Recently I have had to look at an argumentative side of me. I had to accept that I still carry around quite a bit of guilt. As I lay the guilt down and acknowledge my powerlessness, God’s Spirit rests on my spirit. I can accept my smallness and know that He is Big Enough. I can be generous in spirit. 

I don’t have to assert, just accept.

I’m so grateful the Word of God includes stories of confused and hardened men who brushed shoulders with Jesus and had their shells blown off. I can hardly follow this story with all its twists and turns! But this I can get...

Treasure and ponder these words! (Luke 9:44)

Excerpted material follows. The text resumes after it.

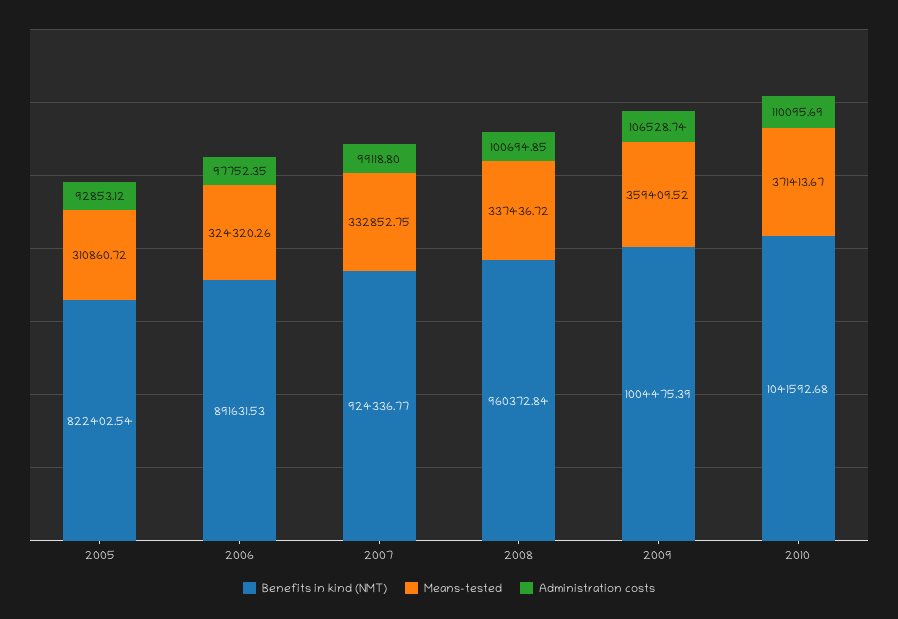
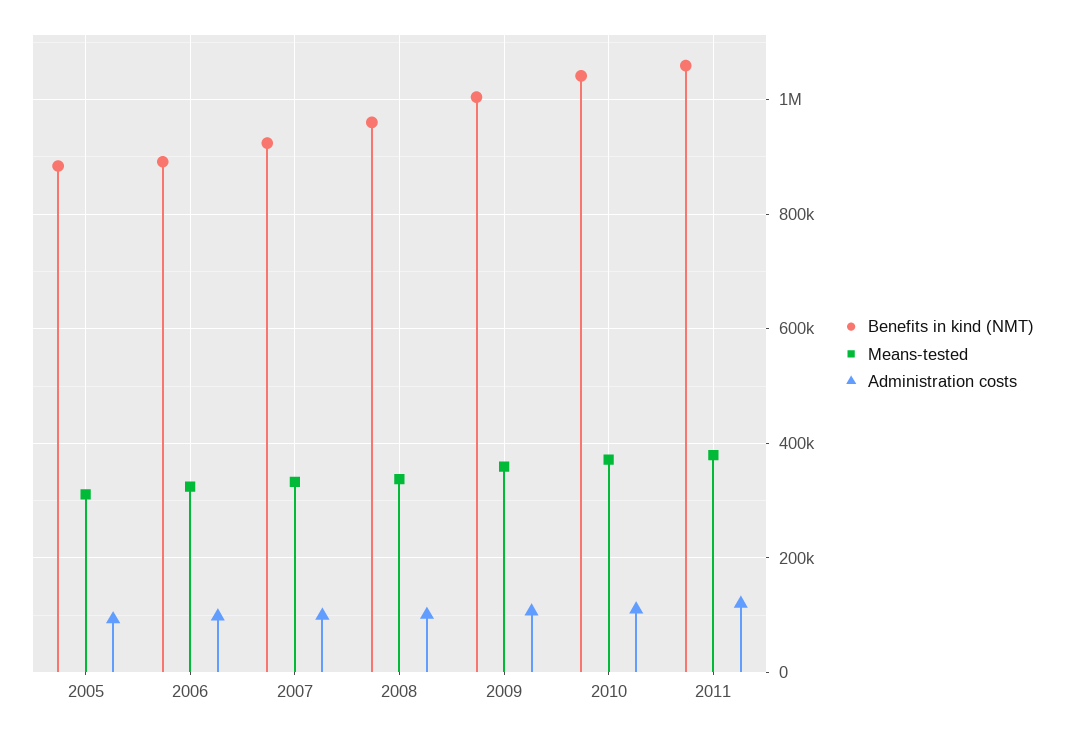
Benefits in kind (NMT), 2005: 822402.54 -> 880000
Benefits in kind (NMT), 2011: none -> 1060000
Means-tested, 2011: none -> 380000
Administration costs, 2011: none -> 120000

I will treasure them. I will muse.

Sunday
Jun262011

e-camp tales

They sat among paper and markers spread about the floor on the final day of e-camp - youth not yet in their twenties possessing a wisdom and presence few will ever know. The older one, tan with chestnut hair tied up in a pony tail, asked questions of her younger friend. The younger, pale-skinned with white-blonde hair and braces with red-rubber bands looked to her friend to explain the mysterious.

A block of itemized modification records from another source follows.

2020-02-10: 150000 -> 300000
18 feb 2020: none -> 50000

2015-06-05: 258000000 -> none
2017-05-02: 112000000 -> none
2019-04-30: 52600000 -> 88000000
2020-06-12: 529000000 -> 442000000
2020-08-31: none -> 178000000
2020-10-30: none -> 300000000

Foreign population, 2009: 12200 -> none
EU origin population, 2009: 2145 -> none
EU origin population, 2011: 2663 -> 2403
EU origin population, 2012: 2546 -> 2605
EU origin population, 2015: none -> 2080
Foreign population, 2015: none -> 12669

“Some people decide they don’t want to do it. But when I was seven years old, I decided to live my life for Christ,” she said as she reached for a pink marker. 

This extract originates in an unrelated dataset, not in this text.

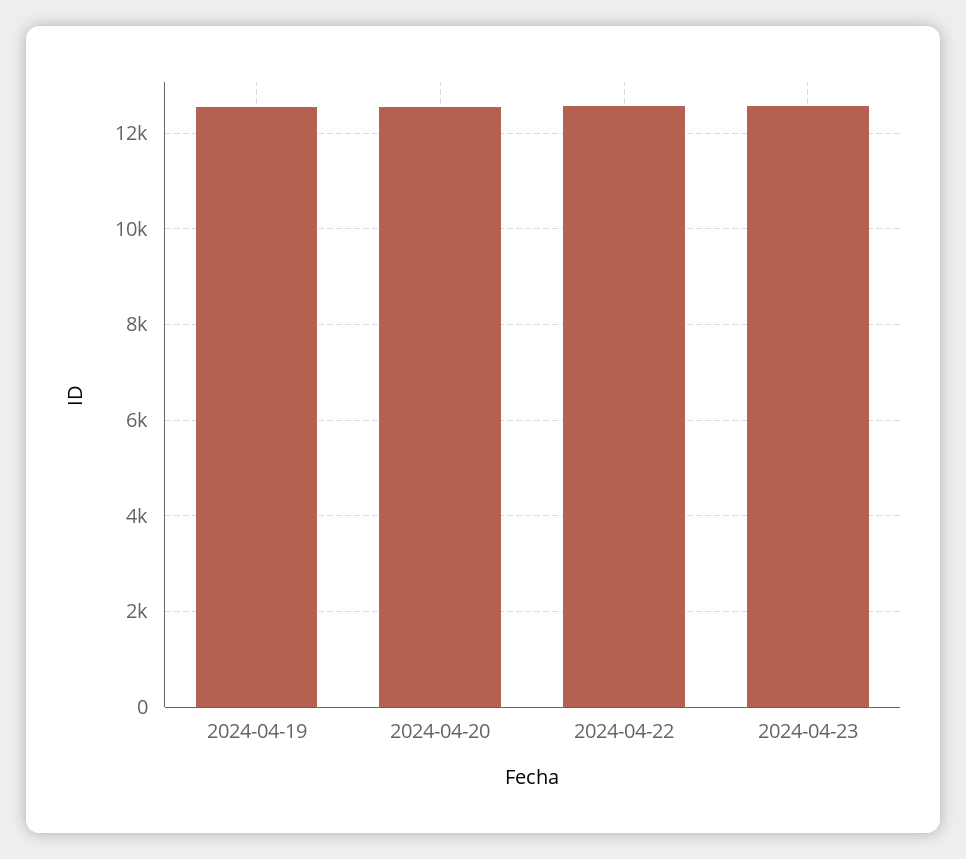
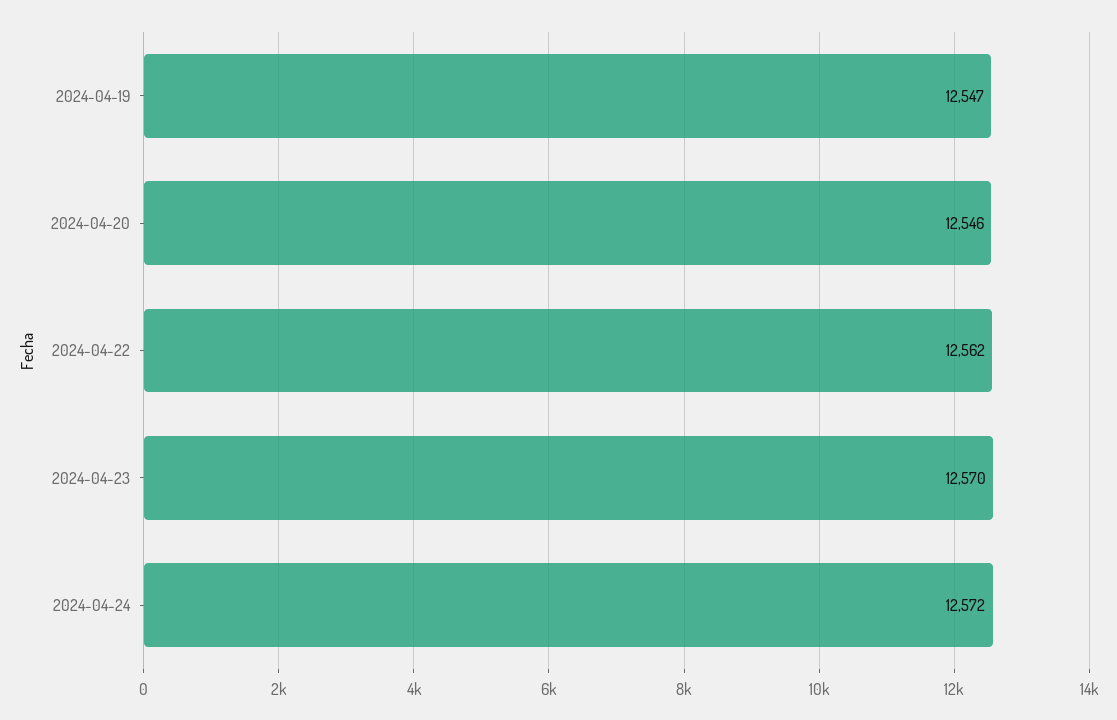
2024-04-24: none -> 12572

Bodies traced on 5-foot strips of white paper surrounded them. The campers in the Create It section had traced their bodies on white paper. As the girls chatted, the campers lined the halls decorating these sketches and expressing their personalities in ways only the uninhibited youth can discover.

Among them, Claire and Josie sat discussing matters of eternity using words with immeasurable impact like: Have  you thought about it? Do you know what it means to be a “Christian?” Would you like me to pray for you?

The e-camp counselors, haggard and stiff, ferried markers back and forth. As we passed, we relayed an alert to pray. Our smiles belied the muscular soreness and weariness of bone we felt after a week of running after 140 children. As I passed my good friend and fellow accomplice in the Create It section of e-camp, she whispered, “Paydirt!” And we both got it that this is the REASON we are here. Our hope and prayer is that the children would get a glimpse of the God we worship. 

e-camp equals 

1,000,000 strips of tissue paper.

500,000 e-mails.

900 stickers.

500 markers. 

250 pencils.

200 lanyards.

180 t-shirts.

165 paint brushes.

80 bowls of glue.

40 drumsticks.

25 journals.

14 construction paper “chains”

10 trips to Sonic.

1 year of planning and praying.

The planning and worrying. The praying and cutting. The painting and hammering. The setting up and the tearing down. The million pieces of tissue paper glued to the concrete floor. The brand new pedicure now splattered with Kilz primer. The t-shirts carefully designed, printed, labeled and sorted and then sweated in with sweet service to our God. The eight or so thawed gallons of ice cream dripping down the Learning Center freezer. One humble leader willing to clean it up. His wife who stacks chairs and submits to her Father. We would do all this and more for one lost sheep to find her way home. We do it because Our Father said He would do it. Only He said He would lay down His life for one lost sheep. 

It all boils down to a question I saw scribbled in a sketch book by a sage 12-year-old boy. “God, how did you let Jesus die on the cross and not help him?”

How?

How?

Are we really worth that? I did not ascribe that worth, He did. Adonai. Jehovah Raah. Immanuel. Jehovah Tskidenu. 

Later Friday night, I sat in the audience as 140 children under twelve lead me in a worship experience that must have bounced off the gates of Heaven itself. A little angelic blonde girl aptly named Summer danced before me. She personified worship and playing before God and resting in His Sovereignty. 

I mused... Is there any joy greater to our Lord than seeing a child break out in unabashed worship? Is there anything that pleases Him more than 140 children singing His Name in praise? Is there any higher calling than to simply be a vessel for His Spirit to fuel these children?

What will this generation of deep thinkers and passionate lovers accomplish? 

I cannot fathom it. I am changed to have been a part of seeing them worship our God this week at e-camp.